▶ **Data**:
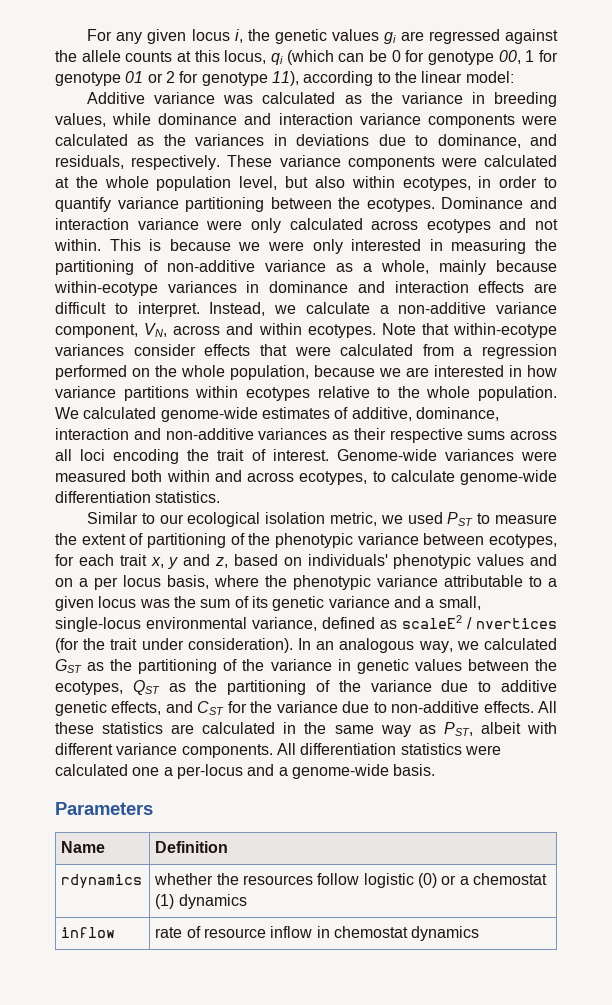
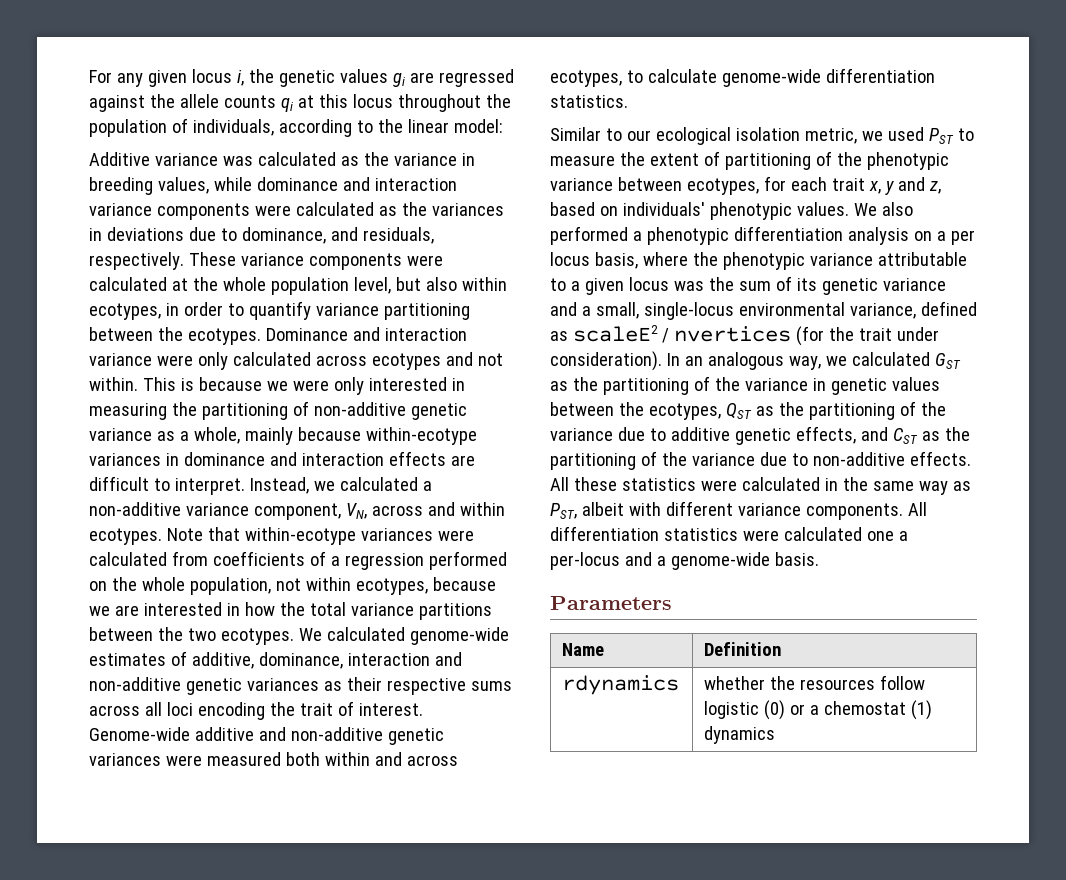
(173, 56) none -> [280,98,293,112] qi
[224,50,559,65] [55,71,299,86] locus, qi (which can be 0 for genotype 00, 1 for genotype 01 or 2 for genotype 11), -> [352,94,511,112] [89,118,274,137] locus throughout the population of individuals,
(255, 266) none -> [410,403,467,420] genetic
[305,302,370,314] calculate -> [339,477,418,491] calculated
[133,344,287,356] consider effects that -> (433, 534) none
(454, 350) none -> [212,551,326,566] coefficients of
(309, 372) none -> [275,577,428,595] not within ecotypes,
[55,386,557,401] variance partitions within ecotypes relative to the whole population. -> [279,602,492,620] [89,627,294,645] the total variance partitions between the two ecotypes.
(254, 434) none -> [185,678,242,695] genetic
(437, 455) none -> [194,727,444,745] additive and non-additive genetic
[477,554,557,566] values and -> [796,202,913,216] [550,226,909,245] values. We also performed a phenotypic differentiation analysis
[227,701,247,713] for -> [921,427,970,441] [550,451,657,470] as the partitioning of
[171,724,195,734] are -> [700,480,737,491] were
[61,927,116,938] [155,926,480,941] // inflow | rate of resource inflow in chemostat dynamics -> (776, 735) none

▶ **Task to complete**:
When a line above contains the string "population", copy that line.

▶ **Completed task**:
[224,50,559,65] [55,71,299,86] locus, qi (which can be 0 for genotype 00, 1 for genotype 01 or 2 for genotype 11), -> [352,94,511,112] [89,118,274,137] locus throughout the population of individuals,
[55,386,557,401] variance partitions within ecotypes relative to the whole population. -> [279,602,492,620] [89,627,294,645] the total variance partitions between the two ecotypes.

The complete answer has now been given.